The Democrats have hardly noticed the turn in Republican thinking on health care, in part because the Republicans seem so weak right now. But the Democrats have already started to emphasize how incremental and unthreatening their plans are. In the months to come, look for them to start accusing Republicans of being radicals who want to end health insurance as we know it. The accusation will be true.

And I, for one, am all for it.

Posted by aalkon at November 11, 2007 9:57 AM


But in recent years, most Republicans have come to believe that our health-care system is dysfunctional because it is employer-based

Is that true? Seems to me it's the Democrats and very occasionally a Republican that advocate for a universal, non-employer based health care system. That these are then forced (by Hillary and others) into becoming employer based systems is due to Republicans and industry lobbyists that believe the Constitution protects specific industries and business plans.

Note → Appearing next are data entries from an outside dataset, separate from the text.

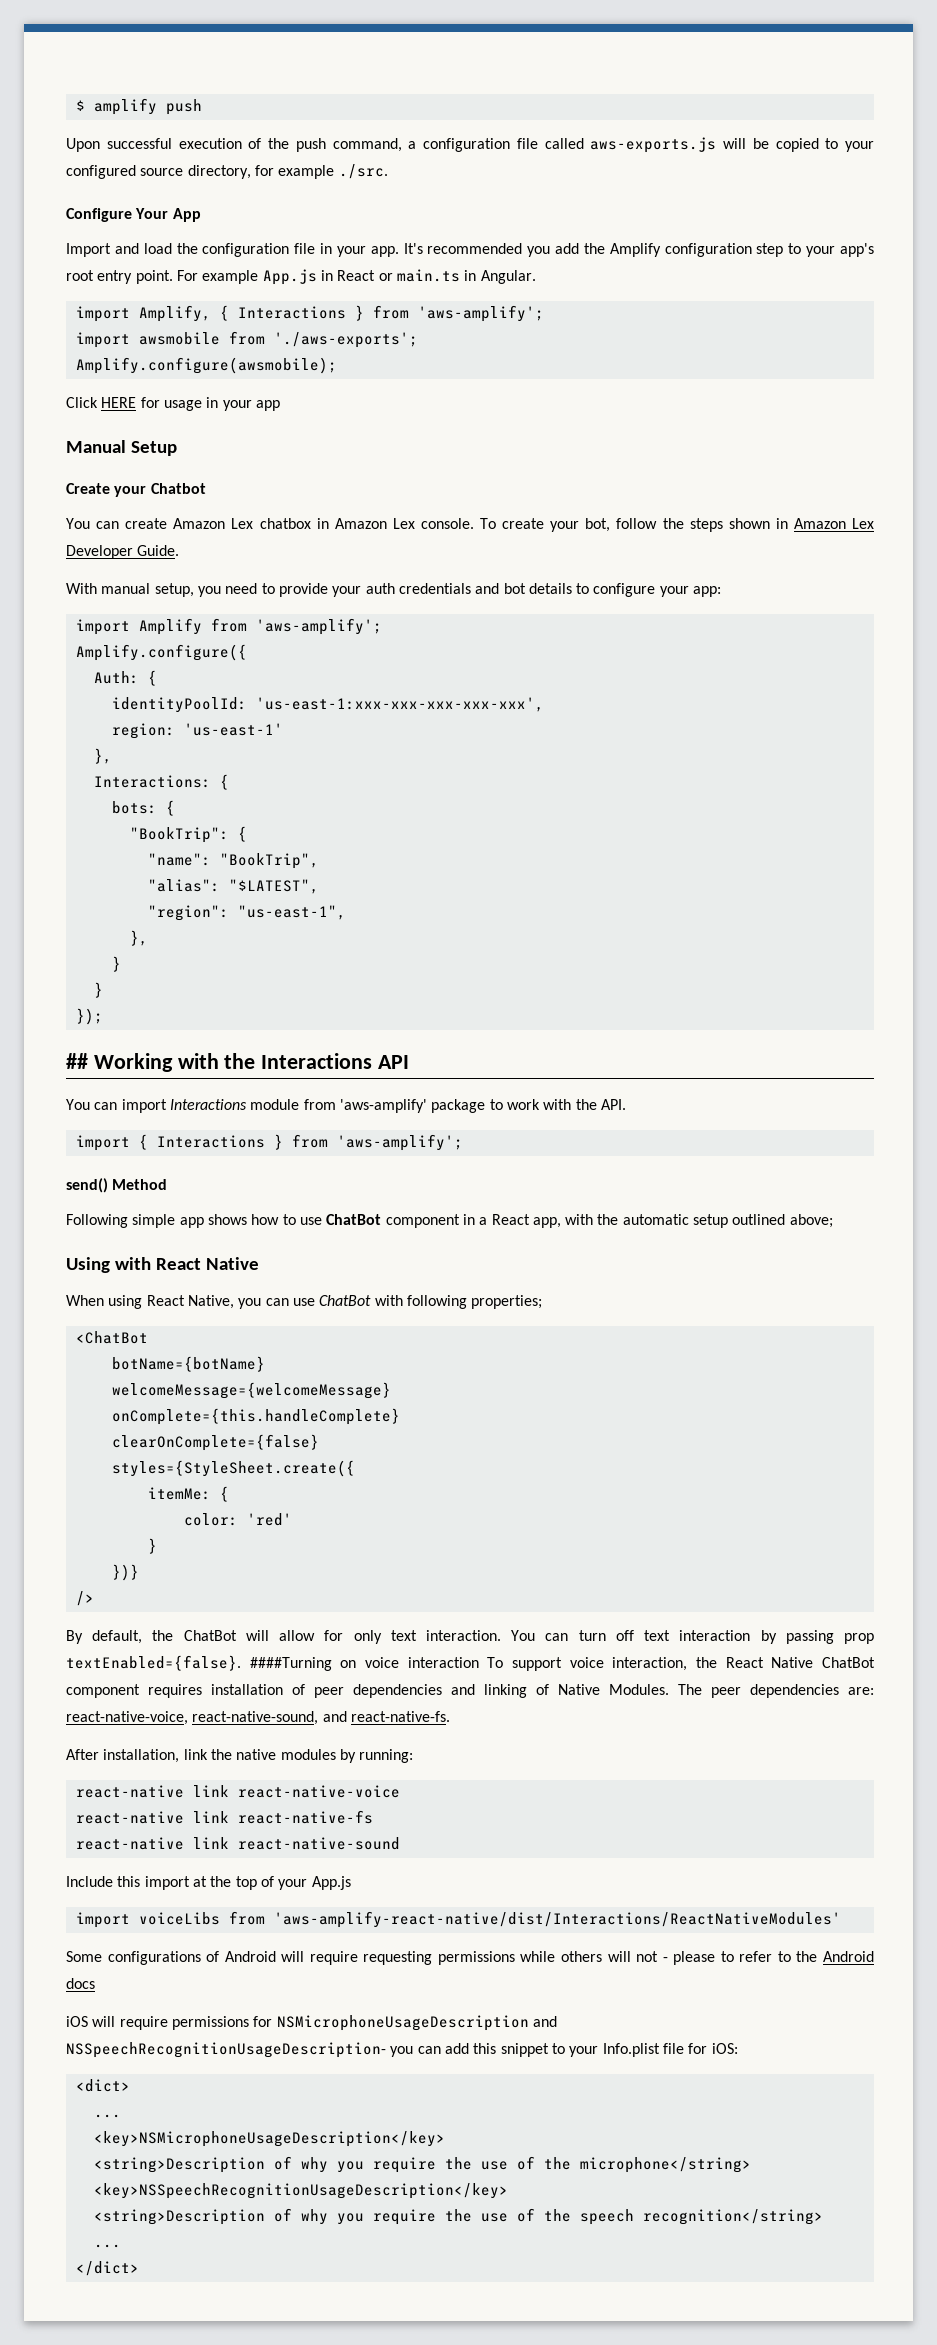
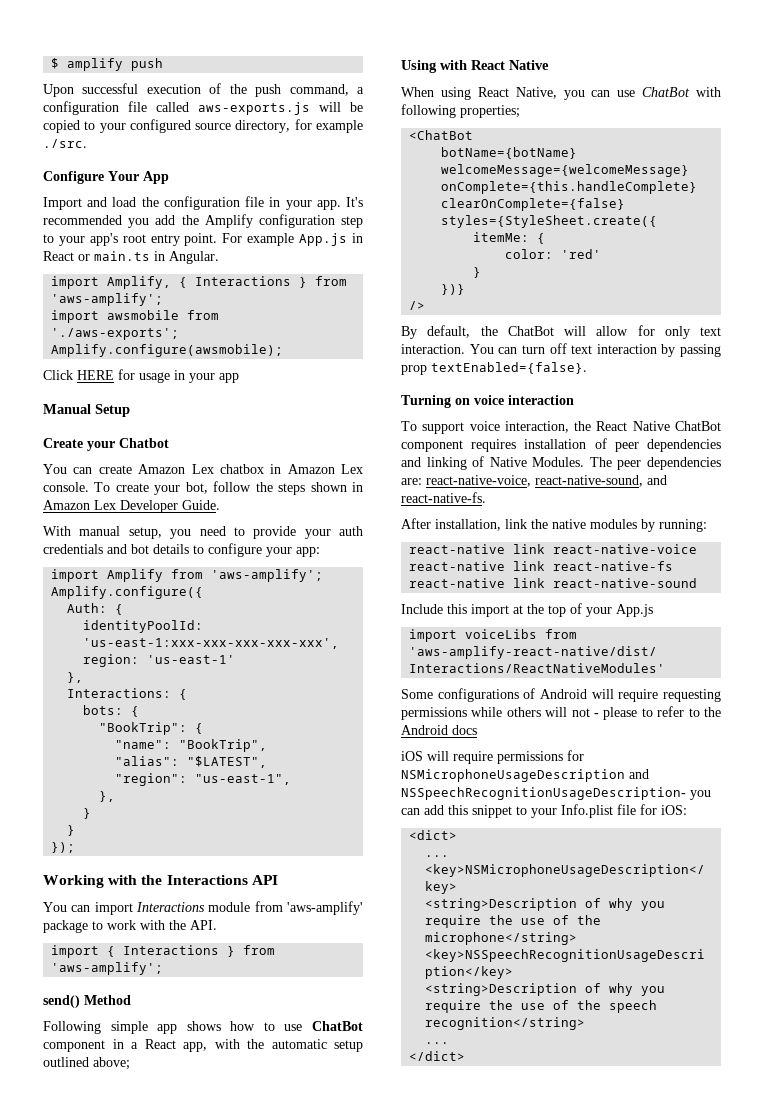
- ## Working with the Interactions API
+ Working with the Interactions API
- You can turn off text interaction by passing prop textEnabled={false}. ####Turning on voice interaction To support voice interaction, the React Native ChatBot component requires installation of peer dependencies and linking of Native Modules.
+ You can turn off text interaction by passing prop textEnabled={false}.
+ Turning on voice interaction
+ To support voice interaction, the React Native ChatBot component requires installation of peer dependencies and linking of Native Modules.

Posted by: jerry at November 11, 2007 8:05 AM

I am all for it too. As much as bush annoys me, I am actually pretty convinced that HSAs are a pretty good idea. Put that together with a EITC (which I don't like in it's current form) and it could actually be a very good way for achieving universal health care.

Jerry -

Actually, there are few, repubs or dems, who don't realize that the status quo is seriously fucked. Nor do I think that there are many on either side who wouldn't like to see UHC. The difference is that the dems are more likely to support a total state solution, while repubs would like to see a private solution. Some on both sides are smart enough to realize that it will take a combination.

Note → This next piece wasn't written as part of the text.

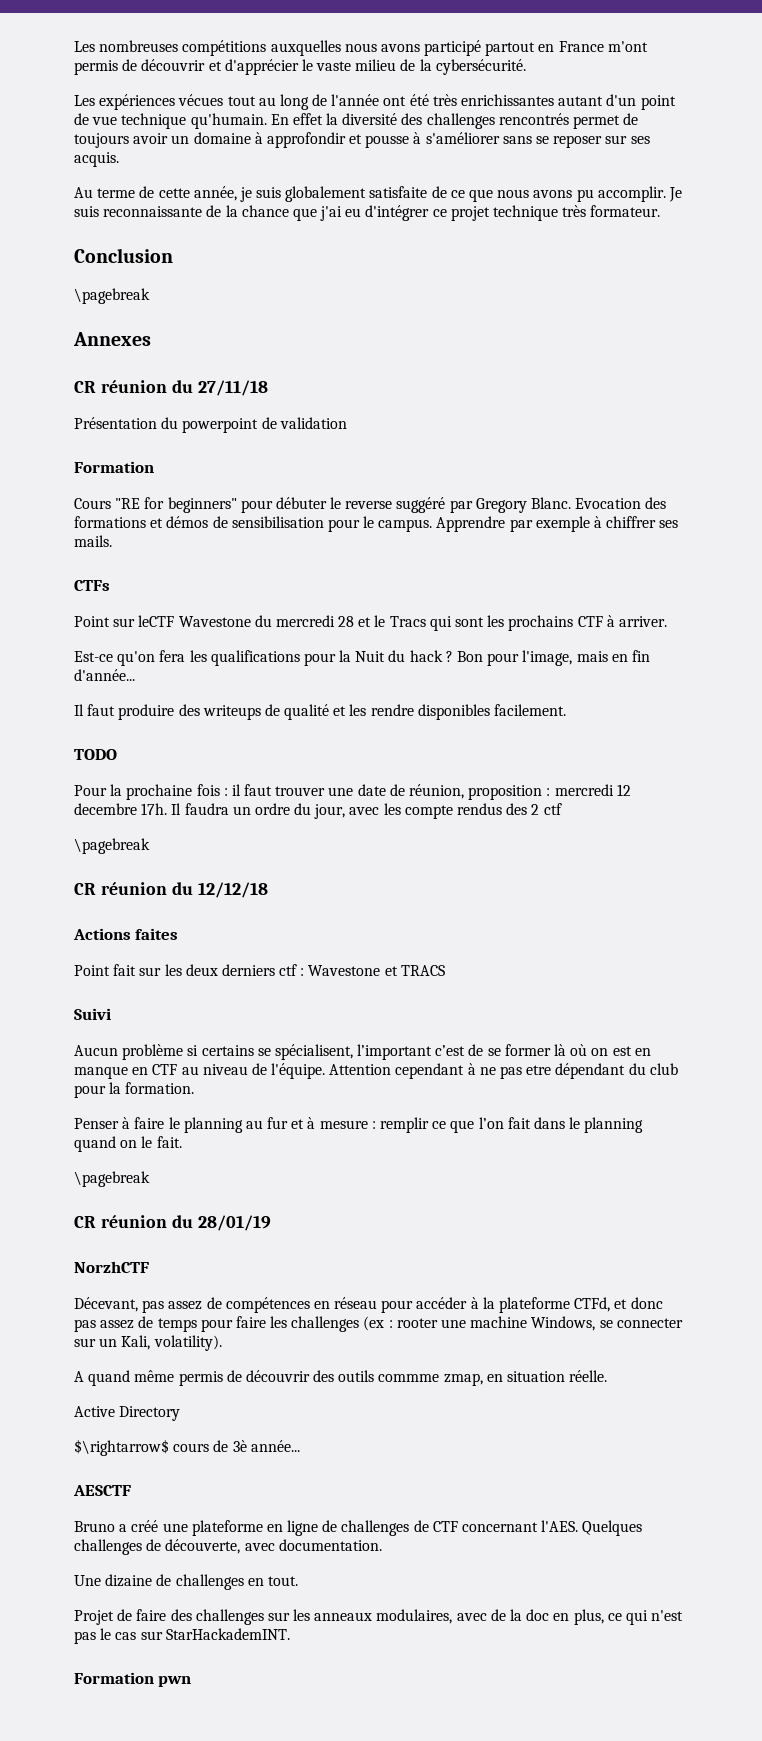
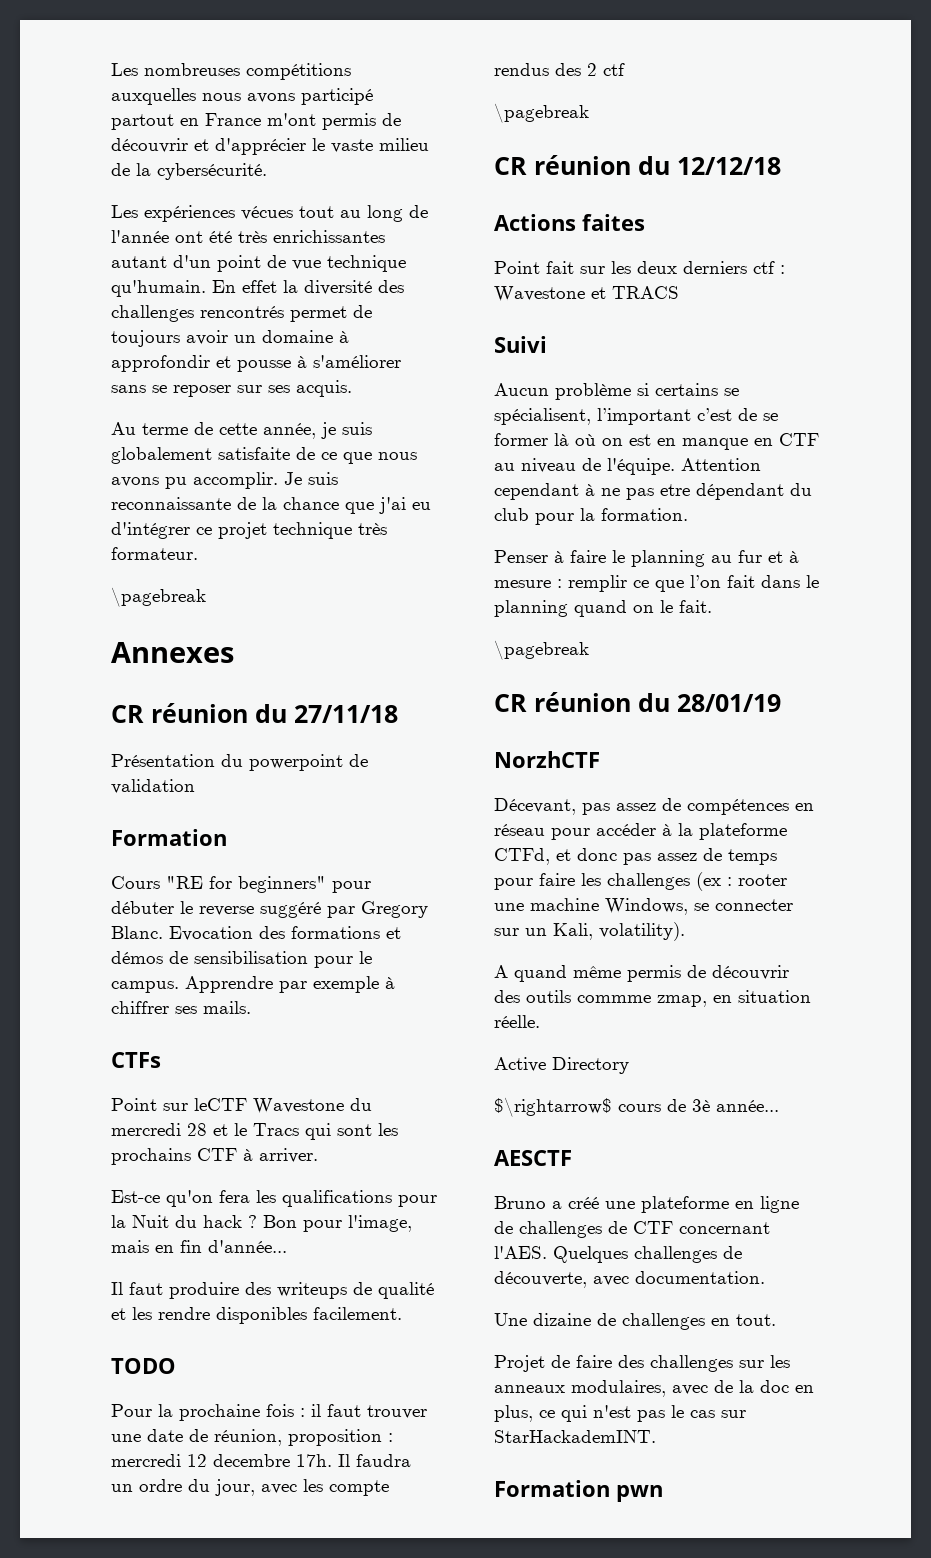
- Conclusion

Posted by: DuWayne at November 11, 2007 10:44 AM

You want repulicans to support universal heath care show them how is will generate more money for the businesses that buy them, excuse me, fund their reelection campagins.

More people getting preventive care = less people getting majorly sick = less sickleave = more revenue generated by healthy workforce

Posted by: lujlp at November 11, 2007 3:03 PM

I'm for pay-for-your-own-damn-healthcare unless you're homeless and mentally ill. Maybe have a few less children, or no children, if you can't afford to support them.

Posted by: Amy Alkon at November 11, 2007 4:10 PM

I comment all the time on this subject. Your body should be treated like your home, car, or any other property that you own. You insure for catastrophic episodes and provide routine care and upkeep out of pocket. When one considers how many patients are non-compliant with their healthcare directives, it's easy to dismiss some early care arguments.

former medical industry professional, married to a doc, obvious non-supporter of universal healthcare

Posted by: miche at November 11, 2007 5:06 PM

That seems sensible, Miche. Of course, it would be possible to go for more than the minimum. And a question: What would be considered "routine care and upkeep"?

Posted by: Amy Alkon at November 11, 2007 5:09 PM

What would be considered "routine care and upkeep"?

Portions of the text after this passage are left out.